### Exercise prompt
Starting with the line containing "[47,371,63,384] git ->" and going on through the line containing "(93, 158) none", return the lines of the data below exactly, and only those.

(Beginning of Records for this exercise)

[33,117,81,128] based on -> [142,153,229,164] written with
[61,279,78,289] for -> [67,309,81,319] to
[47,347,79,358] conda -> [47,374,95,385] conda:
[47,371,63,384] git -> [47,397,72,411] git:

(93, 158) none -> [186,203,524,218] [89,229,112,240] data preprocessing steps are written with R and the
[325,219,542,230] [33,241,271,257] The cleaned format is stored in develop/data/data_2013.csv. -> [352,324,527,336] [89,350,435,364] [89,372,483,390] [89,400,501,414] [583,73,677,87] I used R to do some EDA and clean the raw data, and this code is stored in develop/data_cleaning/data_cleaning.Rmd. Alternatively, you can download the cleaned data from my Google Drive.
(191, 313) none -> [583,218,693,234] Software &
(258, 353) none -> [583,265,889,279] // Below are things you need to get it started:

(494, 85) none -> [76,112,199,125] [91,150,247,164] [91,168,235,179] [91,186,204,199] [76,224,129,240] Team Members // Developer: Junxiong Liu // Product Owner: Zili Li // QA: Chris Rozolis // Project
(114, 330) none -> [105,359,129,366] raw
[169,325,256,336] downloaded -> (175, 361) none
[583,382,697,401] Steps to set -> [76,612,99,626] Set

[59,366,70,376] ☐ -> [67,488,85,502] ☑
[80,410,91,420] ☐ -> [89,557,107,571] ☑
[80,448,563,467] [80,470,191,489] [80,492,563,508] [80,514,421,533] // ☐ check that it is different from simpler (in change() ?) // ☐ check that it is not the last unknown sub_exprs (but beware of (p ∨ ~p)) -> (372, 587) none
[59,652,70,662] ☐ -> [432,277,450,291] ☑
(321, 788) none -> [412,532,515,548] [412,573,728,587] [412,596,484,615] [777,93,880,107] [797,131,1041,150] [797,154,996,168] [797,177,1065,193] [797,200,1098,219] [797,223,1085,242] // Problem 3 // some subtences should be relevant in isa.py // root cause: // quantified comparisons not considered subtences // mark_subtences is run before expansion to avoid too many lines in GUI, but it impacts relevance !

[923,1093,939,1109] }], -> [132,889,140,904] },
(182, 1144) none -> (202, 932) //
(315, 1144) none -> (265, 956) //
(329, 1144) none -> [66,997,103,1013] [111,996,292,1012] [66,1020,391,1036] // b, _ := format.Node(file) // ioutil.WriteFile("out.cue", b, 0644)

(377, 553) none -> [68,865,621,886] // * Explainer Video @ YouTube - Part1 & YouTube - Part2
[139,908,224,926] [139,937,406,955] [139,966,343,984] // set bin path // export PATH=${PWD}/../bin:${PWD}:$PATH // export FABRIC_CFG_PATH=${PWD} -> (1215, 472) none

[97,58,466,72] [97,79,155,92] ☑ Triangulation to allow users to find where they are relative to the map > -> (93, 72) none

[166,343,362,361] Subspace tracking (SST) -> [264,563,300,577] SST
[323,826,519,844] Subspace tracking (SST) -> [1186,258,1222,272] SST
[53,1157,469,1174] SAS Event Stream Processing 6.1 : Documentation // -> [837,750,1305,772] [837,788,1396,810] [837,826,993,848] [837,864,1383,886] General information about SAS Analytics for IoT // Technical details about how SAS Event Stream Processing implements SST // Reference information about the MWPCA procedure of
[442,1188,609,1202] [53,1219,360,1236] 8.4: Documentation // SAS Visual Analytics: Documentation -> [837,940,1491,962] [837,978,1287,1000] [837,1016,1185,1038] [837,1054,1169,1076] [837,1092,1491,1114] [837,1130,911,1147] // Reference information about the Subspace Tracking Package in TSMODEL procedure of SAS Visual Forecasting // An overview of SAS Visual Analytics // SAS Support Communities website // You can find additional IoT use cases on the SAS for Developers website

(End of Records for this exercise)

### Response to the task
[47,371,63,384] git -> [47,397,72,411] git:

(93, 158) none -> [186,203,524,218] [89,229,112,240] data preprocessing steps are written with R and the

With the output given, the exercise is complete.